**Work instruction**
A single number is the whole answer: the count of lines in these entries that hold "payment".

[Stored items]
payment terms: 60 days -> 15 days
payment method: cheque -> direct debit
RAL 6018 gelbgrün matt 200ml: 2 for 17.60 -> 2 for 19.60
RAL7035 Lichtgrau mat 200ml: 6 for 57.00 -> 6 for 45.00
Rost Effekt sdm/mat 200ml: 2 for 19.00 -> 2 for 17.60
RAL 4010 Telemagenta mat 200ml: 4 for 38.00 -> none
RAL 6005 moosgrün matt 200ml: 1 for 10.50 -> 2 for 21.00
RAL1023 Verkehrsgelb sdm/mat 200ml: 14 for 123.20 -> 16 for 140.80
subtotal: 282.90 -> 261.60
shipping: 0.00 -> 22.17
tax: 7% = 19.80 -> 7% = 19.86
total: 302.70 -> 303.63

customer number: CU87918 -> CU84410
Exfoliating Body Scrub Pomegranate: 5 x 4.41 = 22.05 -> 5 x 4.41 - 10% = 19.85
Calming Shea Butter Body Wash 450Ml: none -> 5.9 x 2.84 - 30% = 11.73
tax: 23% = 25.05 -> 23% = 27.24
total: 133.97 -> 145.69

...

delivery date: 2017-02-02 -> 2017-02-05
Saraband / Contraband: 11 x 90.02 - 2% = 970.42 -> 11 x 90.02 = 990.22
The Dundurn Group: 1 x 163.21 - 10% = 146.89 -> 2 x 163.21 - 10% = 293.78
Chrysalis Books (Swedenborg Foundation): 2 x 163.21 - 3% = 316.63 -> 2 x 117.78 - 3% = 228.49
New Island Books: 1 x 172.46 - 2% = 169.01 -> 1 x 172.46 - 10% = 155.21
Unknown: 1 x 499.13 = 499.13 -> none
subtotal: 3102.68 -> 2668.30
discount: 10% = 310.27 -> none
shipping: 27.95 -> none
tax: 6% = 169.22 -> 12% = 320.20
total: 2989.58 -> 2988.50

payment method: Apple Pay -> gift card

---

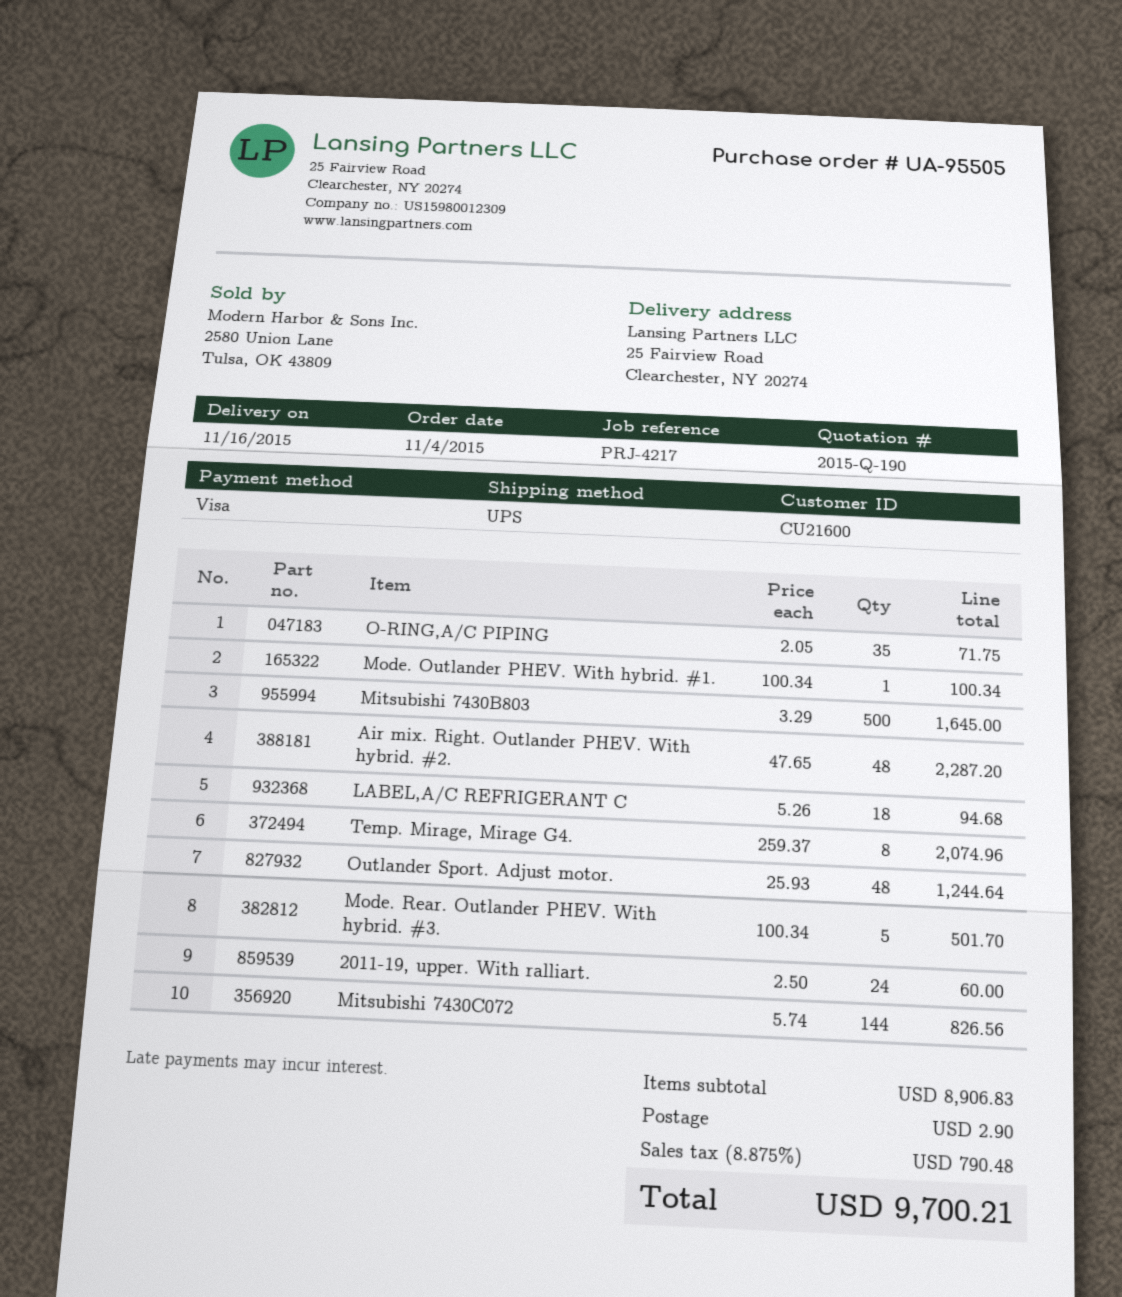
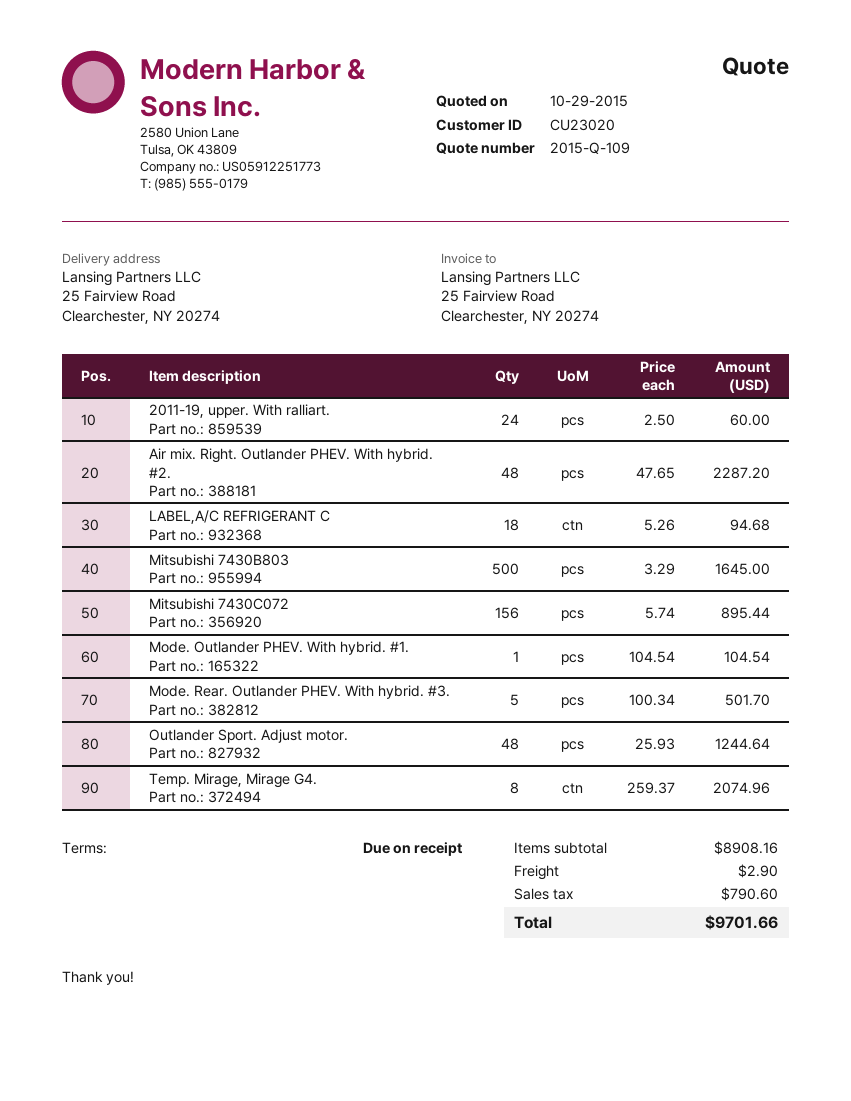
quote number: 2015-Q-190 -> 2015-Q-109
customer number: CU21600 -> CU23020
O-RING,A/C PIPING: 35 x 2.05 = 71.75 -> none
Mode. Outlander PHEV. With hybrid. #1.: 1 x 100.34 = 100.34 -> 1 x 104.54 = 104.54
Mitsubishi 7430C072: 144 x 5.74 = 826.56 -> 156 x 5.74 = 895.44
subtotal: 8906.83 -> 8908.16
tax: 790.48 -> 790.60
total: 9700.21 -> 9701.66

**Reply**
3